### Your assignment
Beginning with the first line, retype exactly the records below up to and including the line with "[497,427,621,445] spaza-app; ->"; pictures do not belong in the copy.

Segment Open

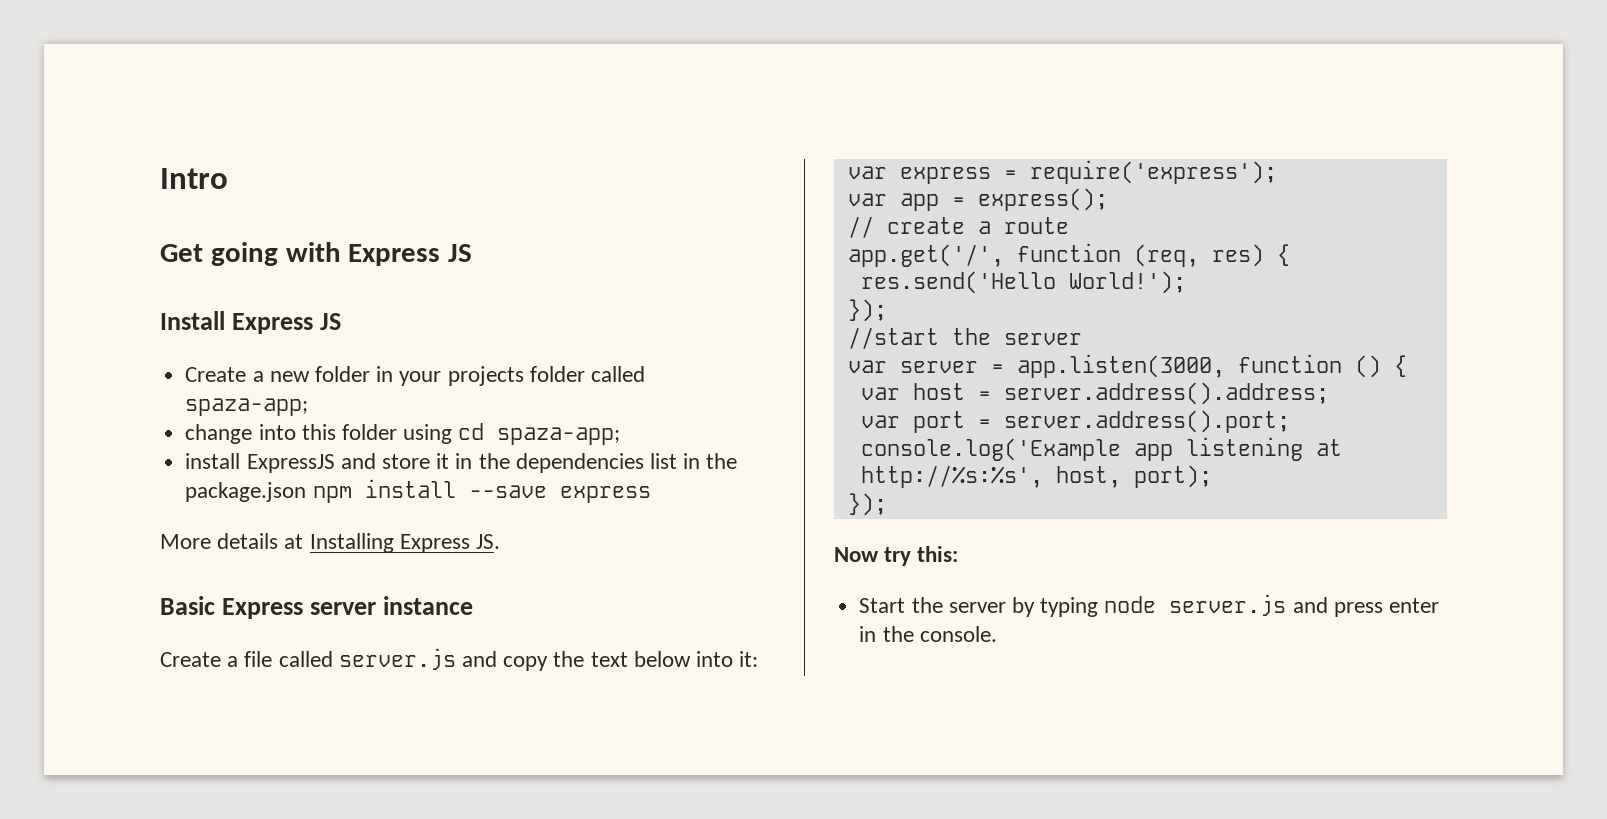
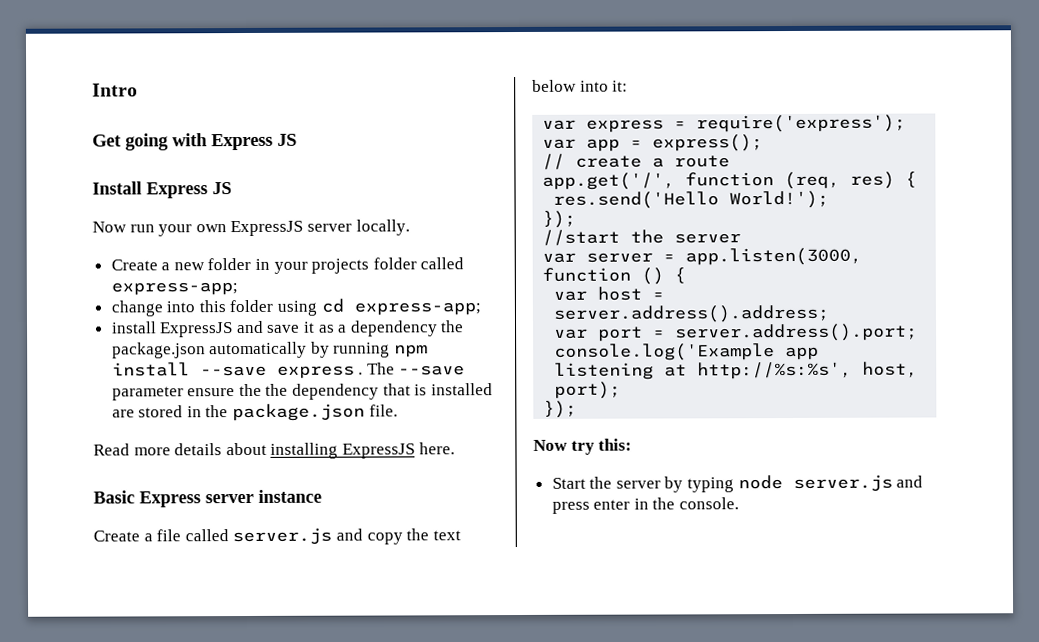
(342, 321) none -> [92,219,410,237] // Now run your own ExpressJS server locally.
[185,398,309,416] spaza-app; -> [110,282,238,296] express-app;
[497,427,621,445] spaza-app; -> [353,302,481,316] express-app;
[381,453,738,473] [185,479,651,503] [160,533,501,553] store it in the dependencies list in the package.json npm install --save express // More details at Installing Express JS. -> [267,320,465,337] [111,341,429,359] [111,362,466,379] [111,383,493,401] [111,403,398,422] [93,442,455,459] save it as a dependency the package.json automatically by running npm install --save express . The --save parameter ensure the the dependency that is installed are stored in the package.json file. // Read more details about installing ExpressJS here.

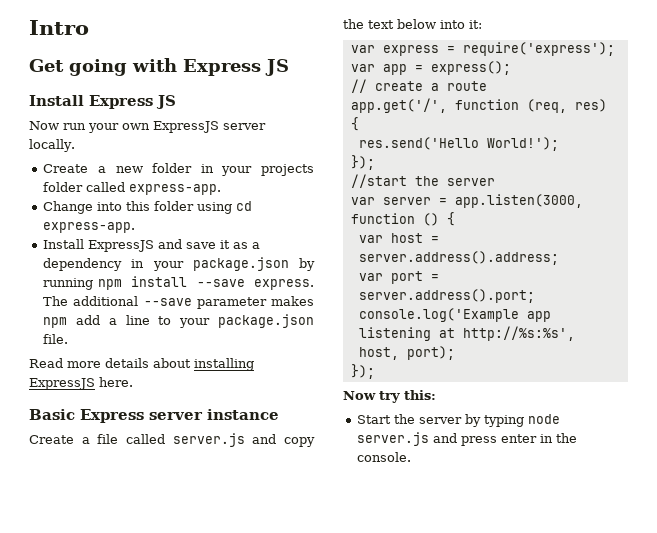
[110,282,238,296] [110,300,163,317] express-app; // change -> [129,184,222,195] [43,201,94,214] express-app. // Change
[353,302,481,316] [110,321,157,334] express-app; // install -> [43,222,136,233] [43,239,85,249] express-app. // Install
[440,320,465,333] [111,341,308,359] the package.json automatically -> [131,257,289,271] in your package.json
[276,362,466,379] [111,383,493,401] [111,405,229,418] express . The --save parameter ensure the the dependency that is installed are stored in the -> [253,279,314,290] [43,296,314,309] [43,315,211,328] express. The additional --save parameter makes npm add a line to your

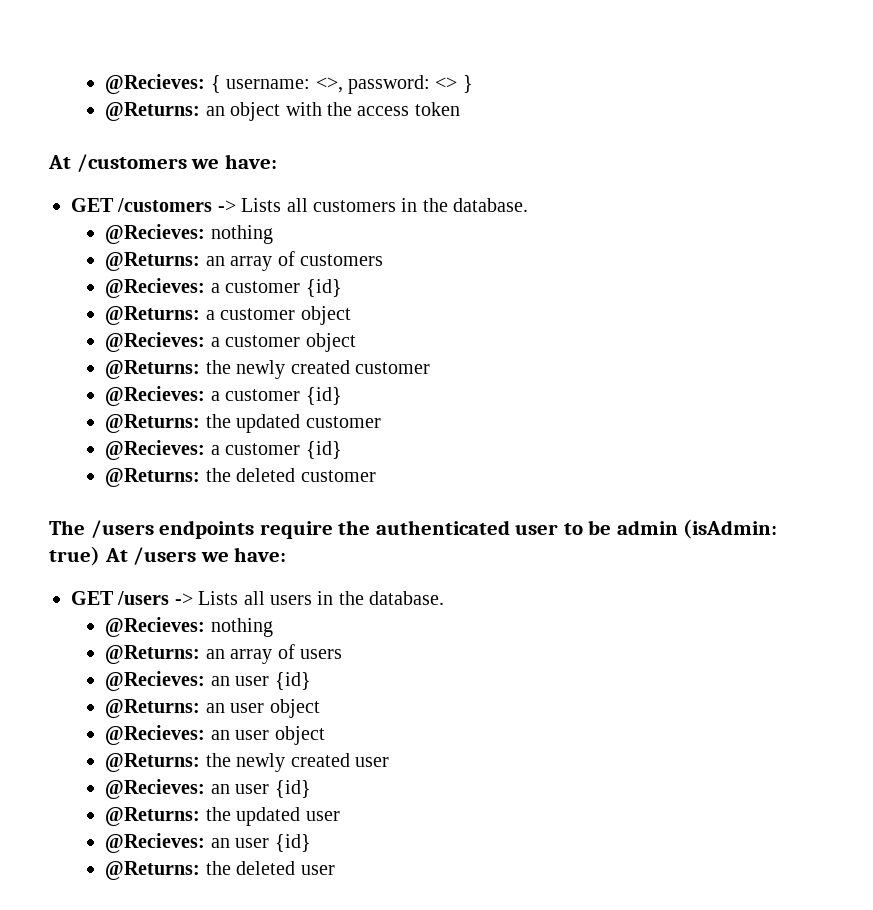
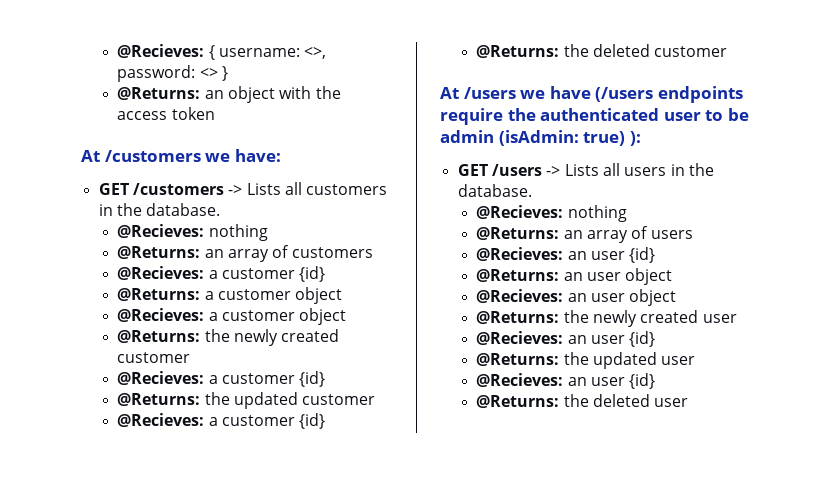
[49,520,154,538] The /users -> [440,86,654,102] At /users we have (/users
[104,547,287,565] At /users we have: -> [629,131,641,146] ):

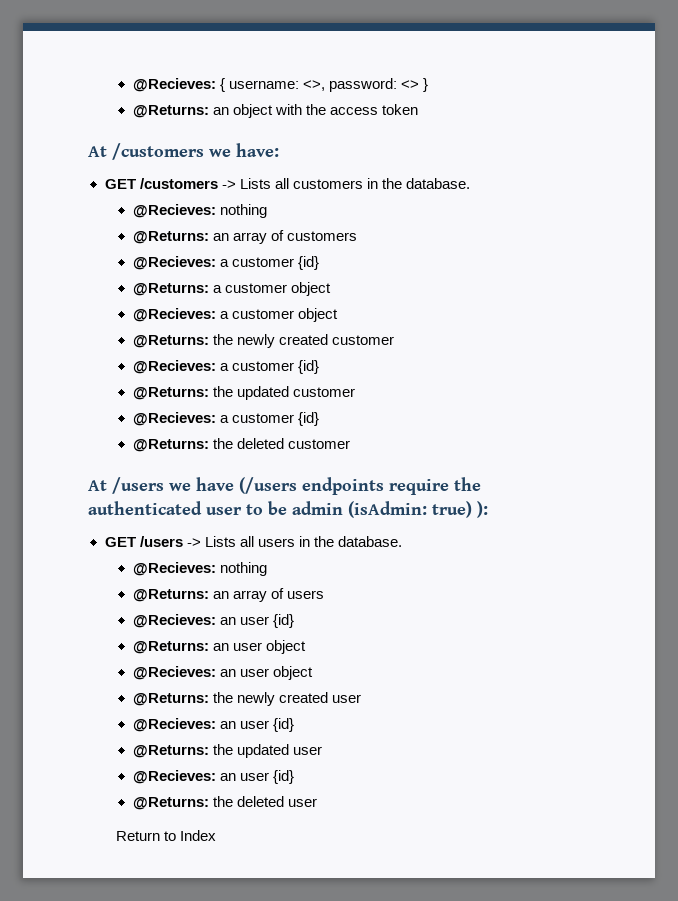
(689, 402) none -> [116,830,217,841] // Return to Index

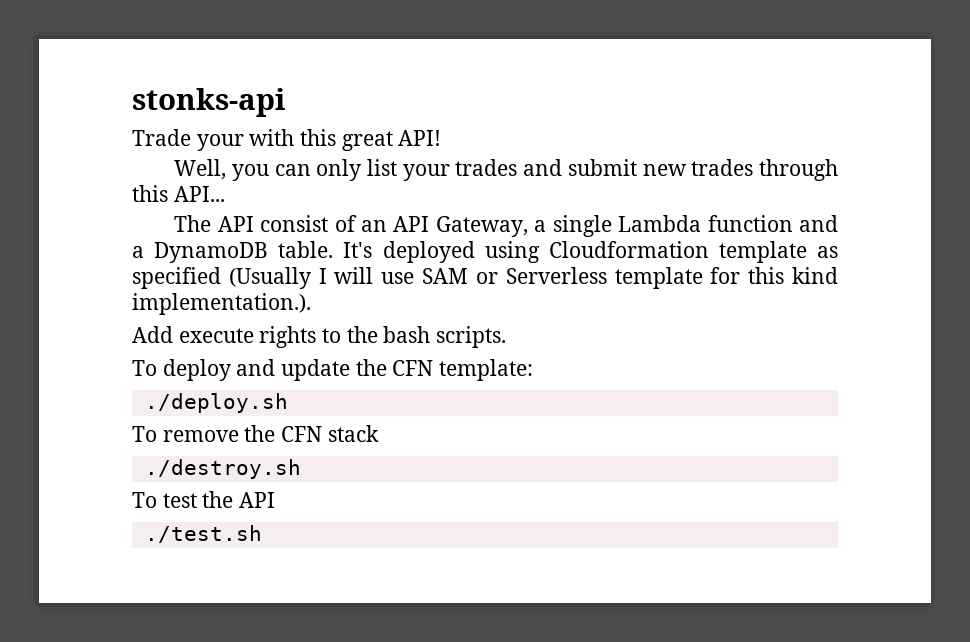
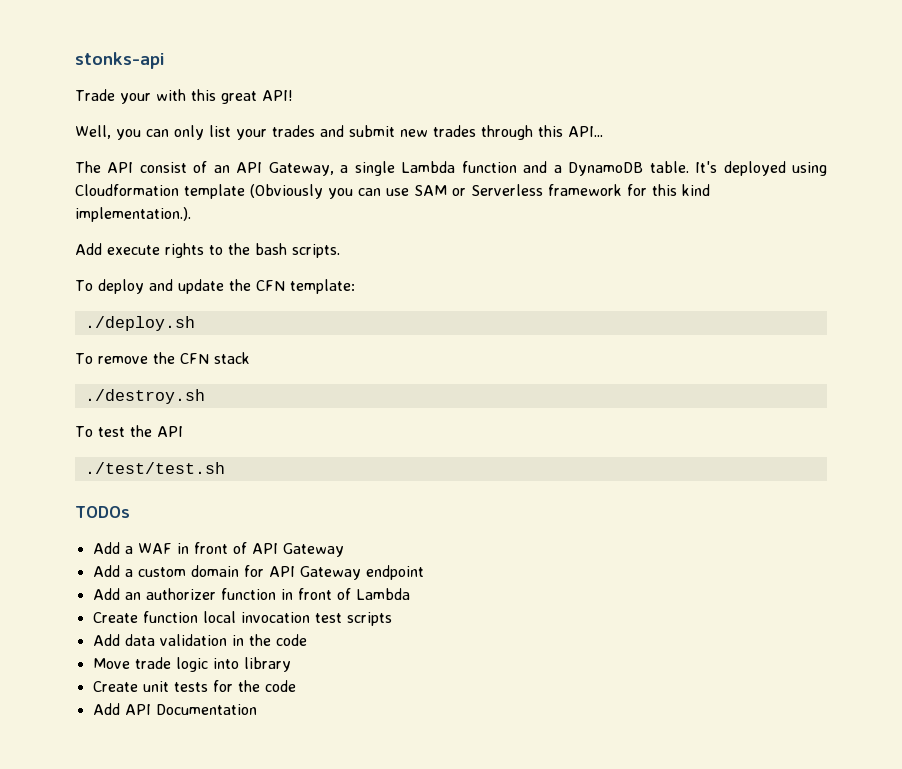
[817,246,838,258] [132,267,374,289] as specified (Usually I will -> [250,184,381,199] (Obviously you can
[614,267,703,289] template -> [548,184,622,196] framework
[144,525,262,543] ./test.sh -> [84,462,225,474] [75,506,130,518] [92,542,344,557] [92,565,424,580] [92,588,410,600] [92,611,392,626] [92,634,307,646] [92,657,291,672] [92,680,296,692] [92,703,257,715] ./test/test.sh // TODOs // Add a WAF in front of API Gateway // Add a custom domain for API Gateway endpoint // Add an authorizer function in front of Lambda // Create function local invocation test scripts // Add data validation in the code // Move trade logic into library // Create unit tests for the code // Add API Documentation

Segment Closed

### Expected answer
(342, 321) none -> [92,219,410,237] // Now run your own ExpressJS server locally.
[185,398,309,416] spaza-app; -> [110,282,238,296] express-app;
[497,427,621,445] spaza-app; -> [353,302,481,316] express-app;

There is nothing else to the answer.